Similarly, other populist parties and politicians in Europe play up the immigrant/refugee perceived cataclysm. It is also the main driving rhetorical force of the Trump campaign. Indeed the issues of immigrants and refugees are not only universal, but arguably, among the most difficult to tackle in view of all the complex economic, social, cultural, ideological, emotional, political and geopolitical issues that come into play.
The figures and related ills of discrimination, injustice and persecution are daunting throughout much of Asia. In his recent article “War of Words: What’s in the Name ‘Rohingya’?”, Azeem Ibrahim writes that the UN and Amnesty International have called the Rohingya (from Myanmar), “the most persecuted refugees in the world”. The competition is stiff.
Hong Kong has a long history of being on the destination end of refugees, especially in the wake of Liberation in 1949 and the outflows during the Cultural Revolution. There are a large number of immigrant workers, especially women from the Philippines, Indonesia and elsewhere, and still an estimated 10,000 refugees, mainly from South Asia. At a recent Bright Hong Kong event, a representative from Justice Centre Hong Kong, which works “to protect the rights of Hong Kong’s most vulnerable forced migrants: refugees, other people seeking protection, and survivors of torture, human-trafficking and forced labour”, described the bureaucratic obstacles and social discriminatory attitudes that hamper their mission. This is, alas, a universal pattern, albeit far worse in some places than others. Images of the subhuman conditions in which refugees camp in Calais are illustrations of the plight shared by an estimated 21 million refugees worldwide.
Thus, as in the title of the article by Werber cited above, hate seems to be winning not only in Britain or in Europe, but also in the world.
When Europe was the “EC”, though considerable progress was made in developing a common European market, it never succeeded in truly becoming a European community. Now that it is the EU, a clear lesson from Brexit, though not a surprise, is that it has failed to become a union. The trend towards a European disunion was intensified following the introduction of the single currency. This gave rise, among other things, to the spectrum of Grexit, though the scenario was not so much one where Athens would leave, but where it would be ejected.

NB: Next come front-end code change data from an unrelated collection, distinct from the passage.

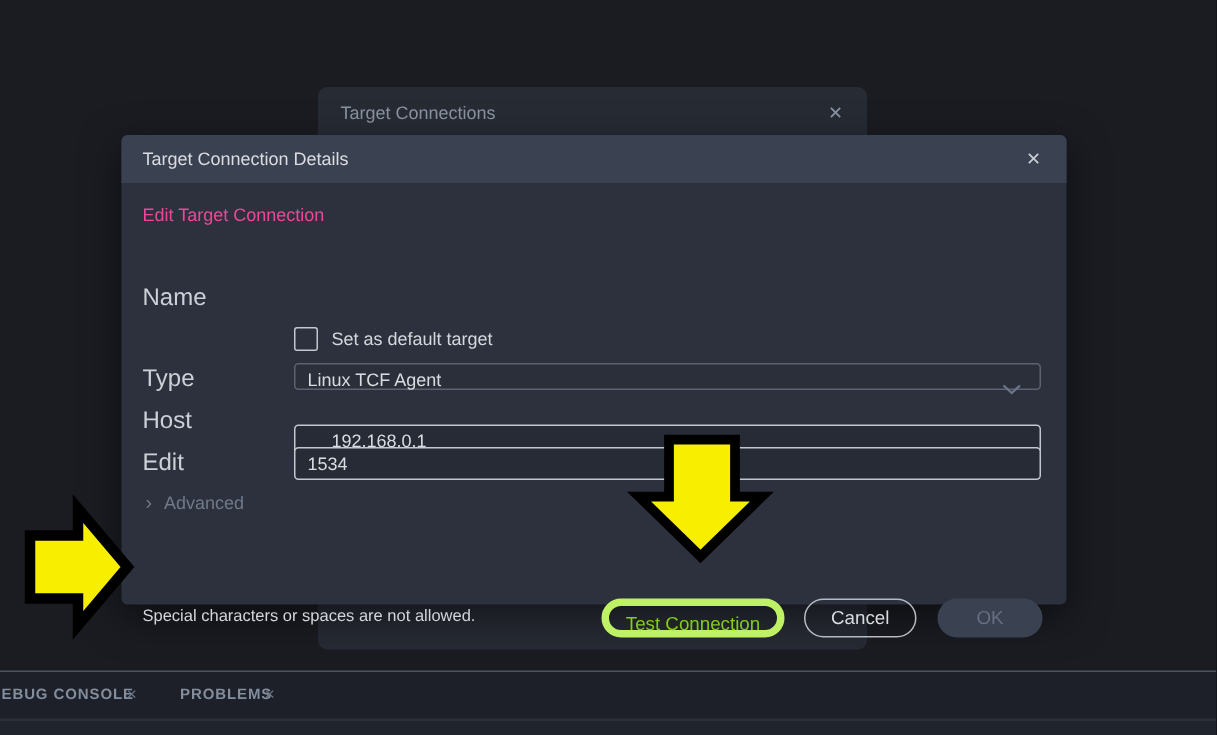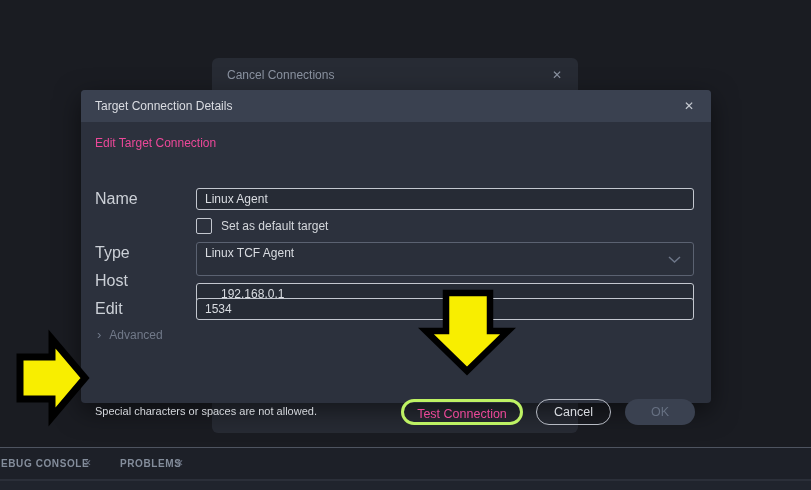"Cancel Connections" div.backdrop-title { text: Cancel -> Target }
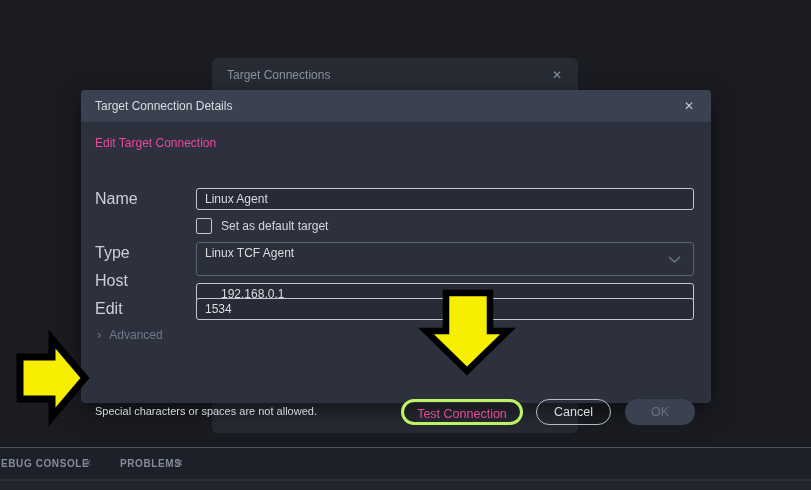"Linux Agent" input.field-input { html: <input> -> none }
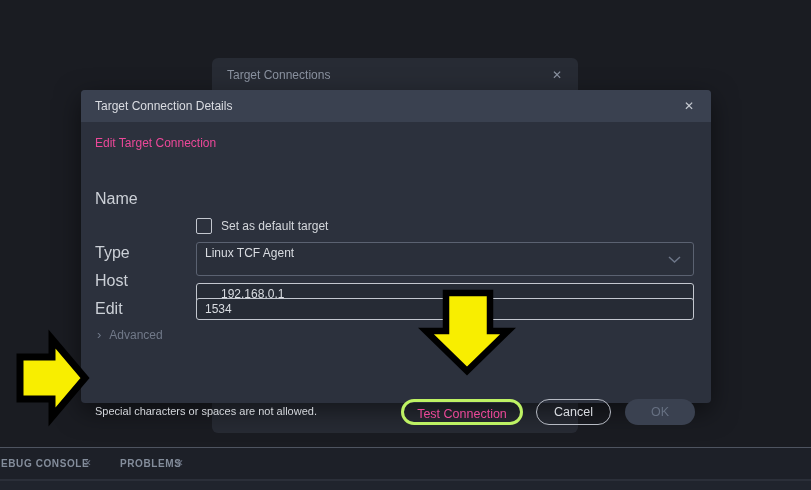"Linux TCF Agent" .field-select { height: 34px -> 18px }
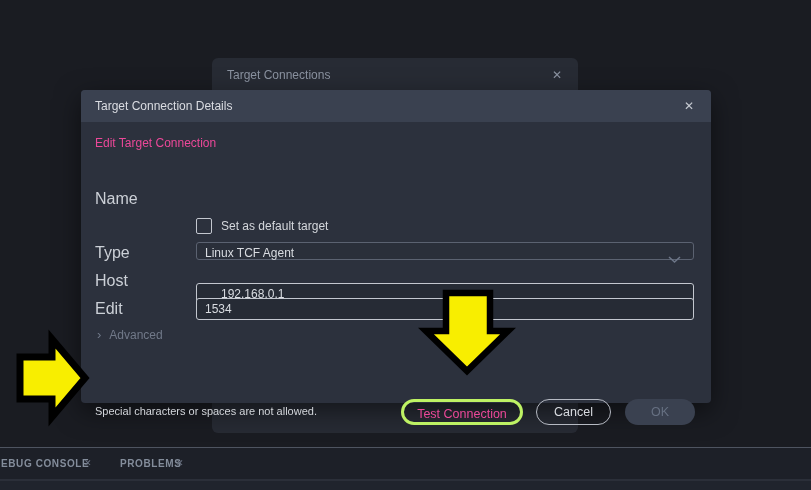"Test Connection" .btn-test { border: 3px solid #bef264 -> 5px solid #bef264; color: #ec4899 -> #84cc16 }
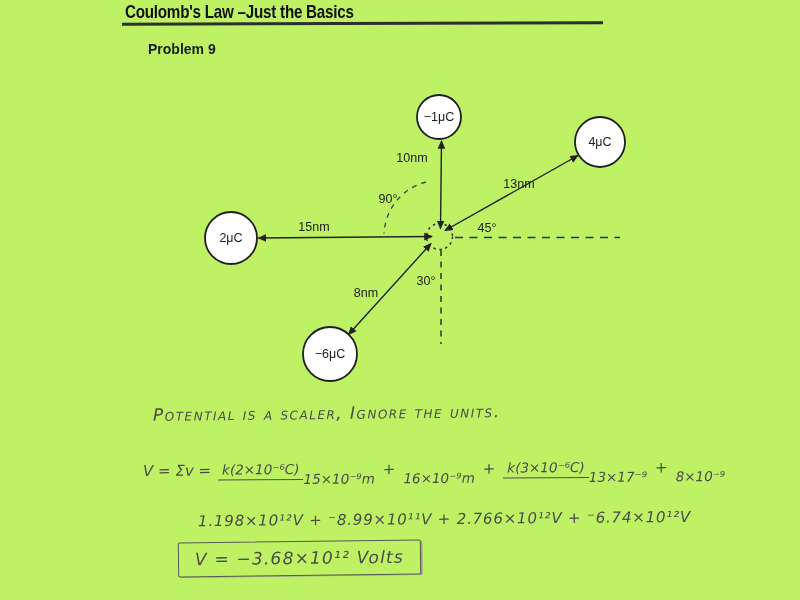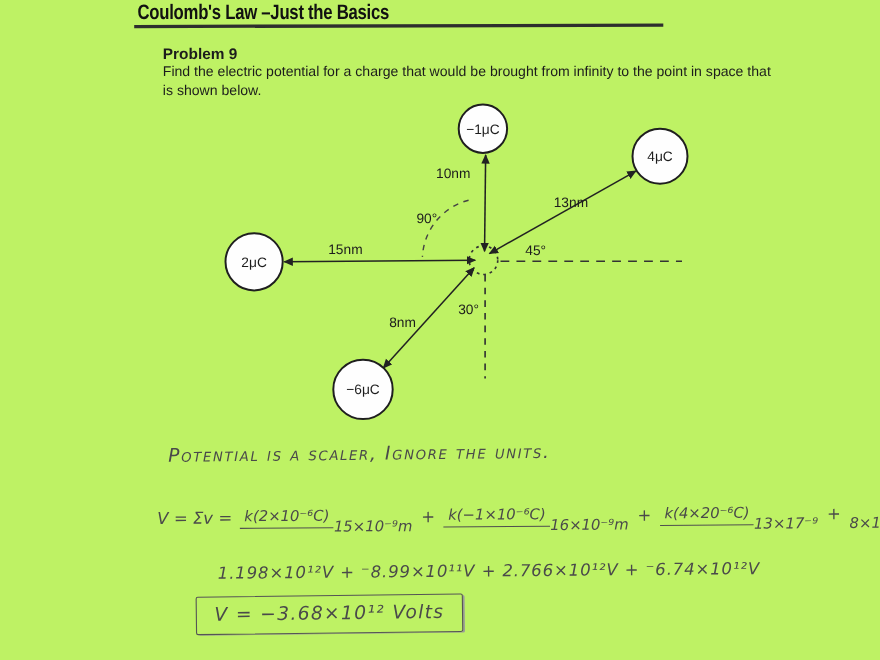"Find the electric potential for" div.pstate { html: <div>Find the electric potential for a charge that would be brought from infinity to the point in space that is shown below.</div> -> none }
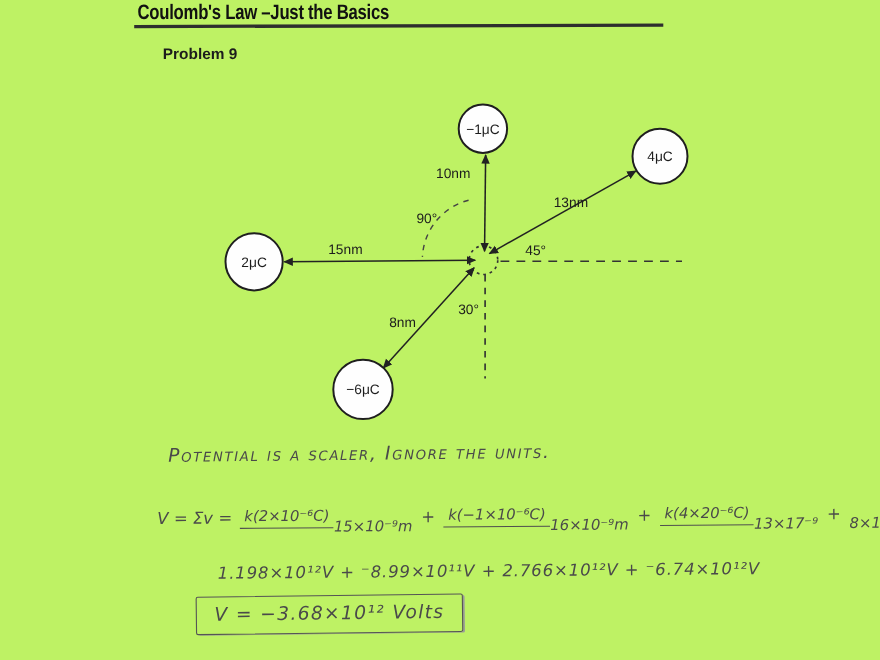"k(−1×10⁻⁶C)" span.num { html: <span>k(−1×10⁻⁶C)</span> -> none }
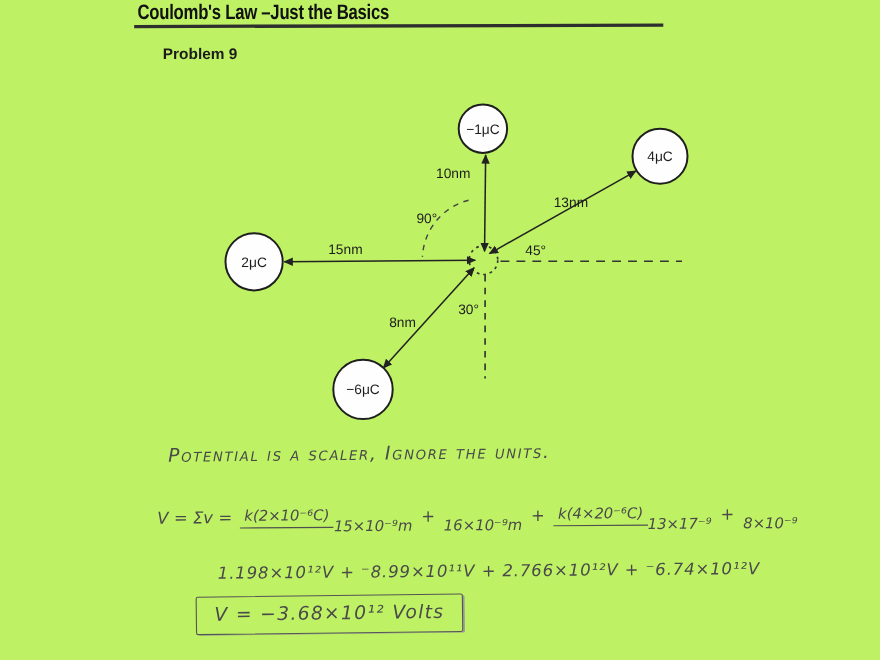"k(4×20⁻⁶C)" span.num { text: 4×20 -> 3×10 }
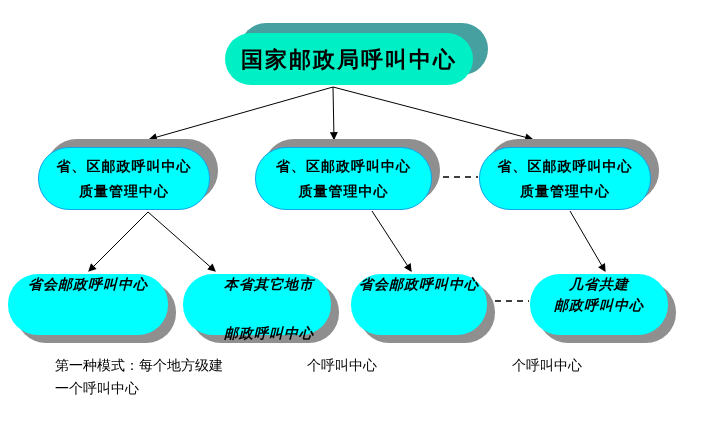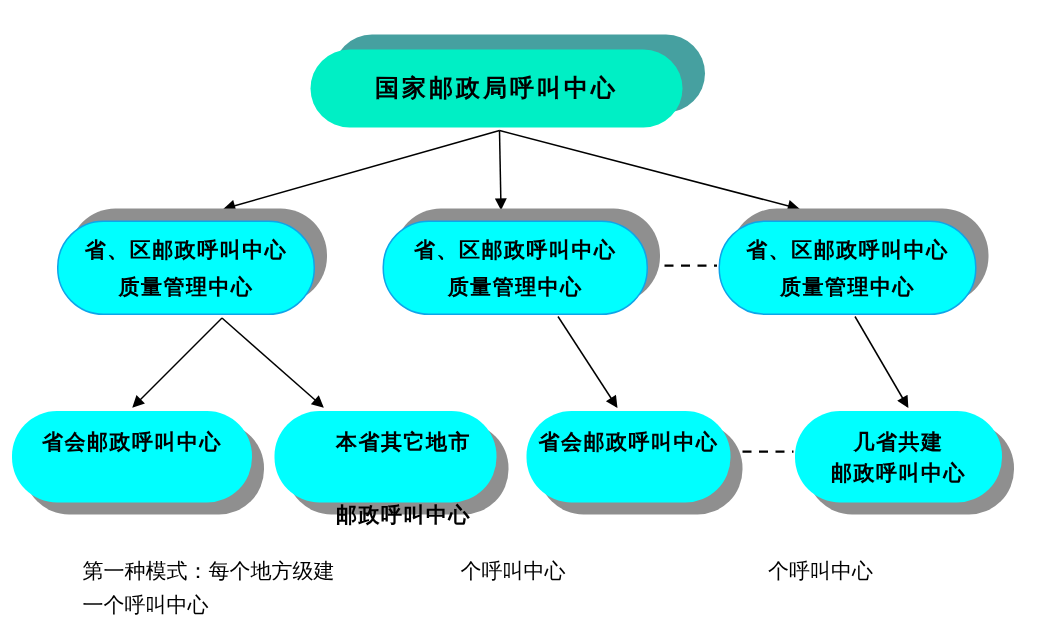"国家邮政局呼叫中心" .root-node { font-size: 16px -> 22px; left: 207px -> 225px }
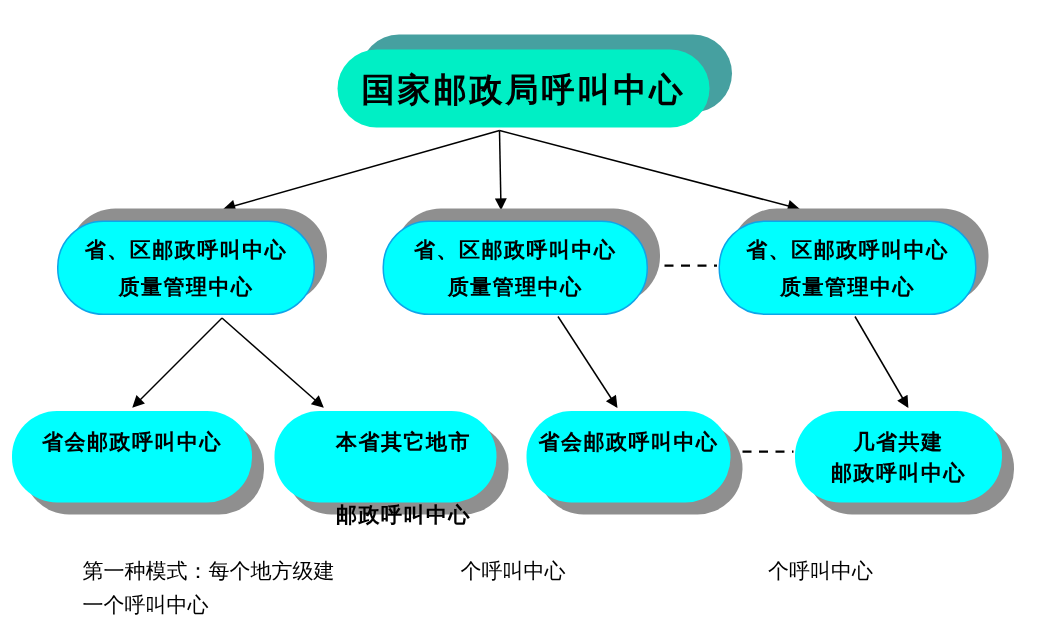"省会邮政呼叫中心" .lv3 { font-style: none -> italic; padding-top: 10px -> none }
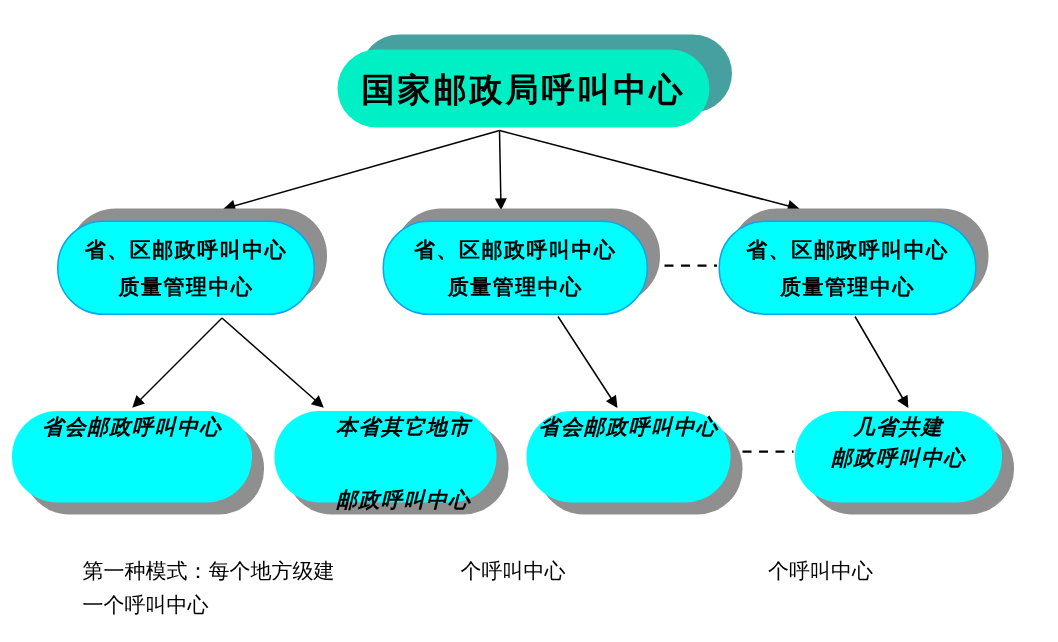"第一种模式：每个地方级建" .caption { top: 369px -> 354px }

Brexit is a British/EU phenomenon, but with clear broader global implications, illustrations and lessons. As with the EC/EU failing to create a community, so globalisation has succeeded in developing a far more globalised market – albeit one currently in some degree of retrenchment – but not a global community. The “h” word, hate, plagues the planet. For the sake of the coming generations, it must be replaced by another “h” word – humanity. How to make humanism the prevailing “ism” is the urgent global challenge of the 21st century.
Jean-Pierre Lehmann is emeritus professor of international political economy at IMD, founder of The Evian Group, and visiting professor at the University of Hong Kong.